• About this exercise
Starting at the line that contains "(228, 168) none", write out every line through the end of the records below exactly as it appears, and leave out all pictures.

---------- Dataset records ----------

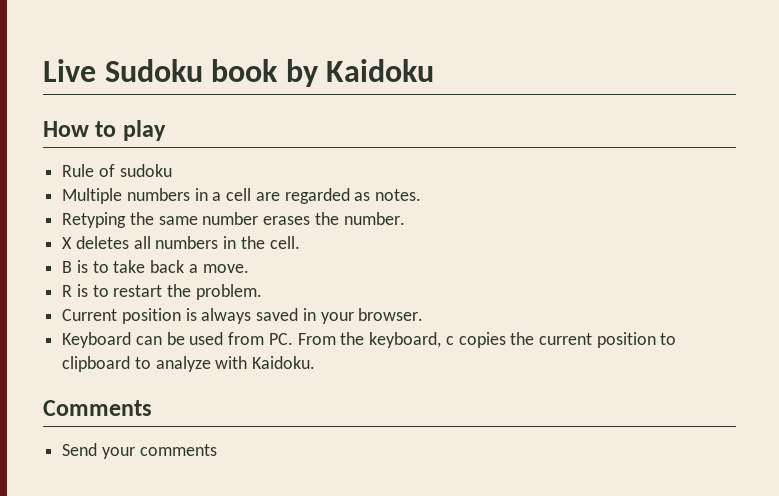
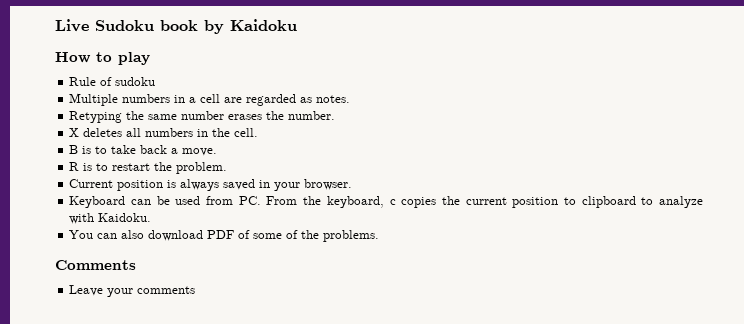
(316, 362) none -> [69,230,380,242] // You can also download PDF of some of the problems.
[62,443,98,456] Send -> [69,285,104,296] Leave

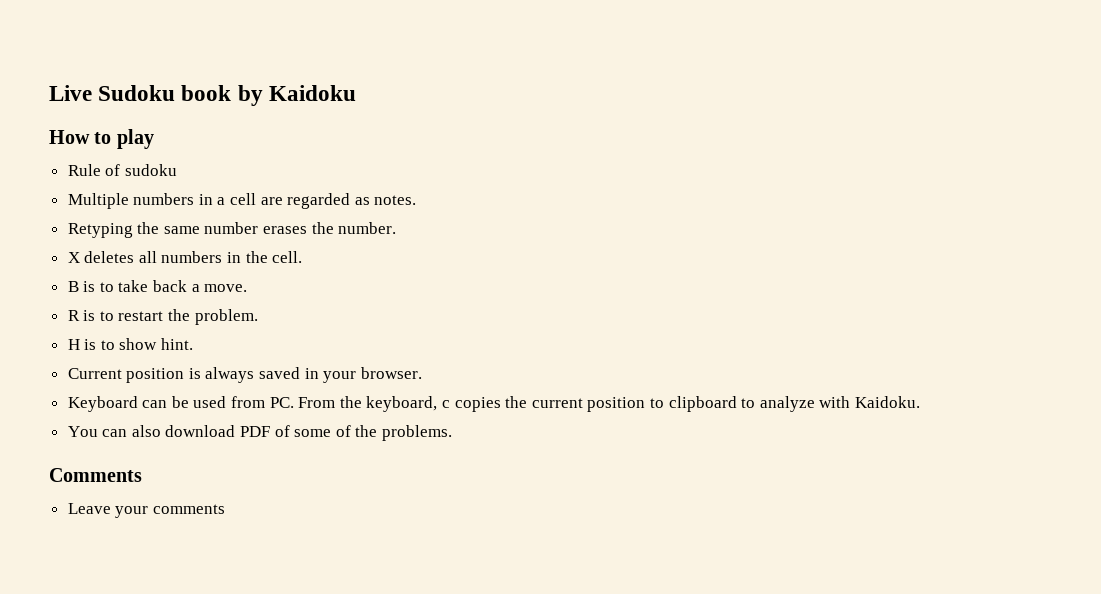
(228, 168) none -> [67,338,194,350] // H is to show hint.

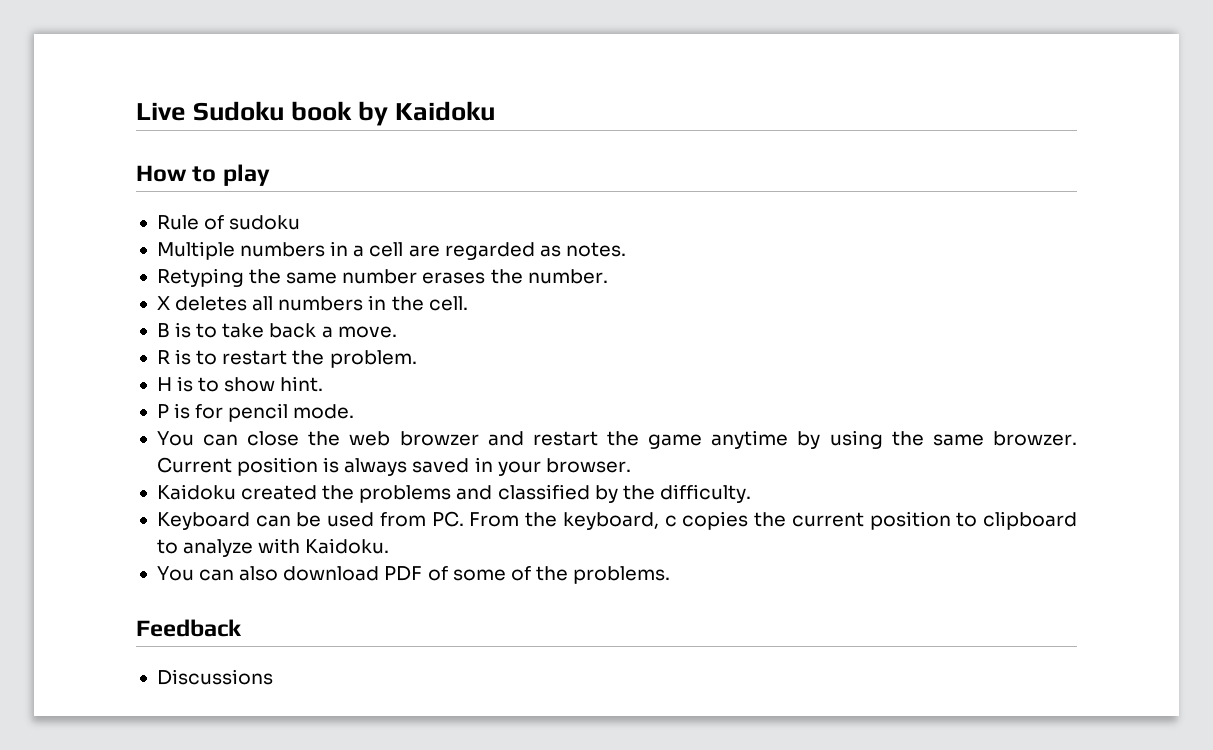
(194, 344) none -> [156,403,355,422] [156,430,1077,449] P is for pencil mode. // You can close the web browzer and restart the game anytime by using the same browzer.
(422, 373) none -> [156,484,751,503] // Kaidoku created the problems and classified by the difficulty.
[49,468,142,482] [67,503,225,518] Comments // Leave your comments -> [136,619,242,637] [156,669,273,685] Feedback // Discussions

----------

• Answer to the problem
(228, 168) none -> [67,338,194,350] // H is to show hint.

(194, 344) none -> [156,403,355,422] [156,430,1077,449] P is for pencil mode. // You can close the web browzer and restart the game anytime by using the same browzer.
(422, 373) none -> [156,484,751,503] // Kaidoku created the problems and classified by the difficulty.
[49,468,142,482] [67,503,225,518] Comments // Leave your comments -> [136,619,242,637] [156,669,273,685] Feedback // Discussions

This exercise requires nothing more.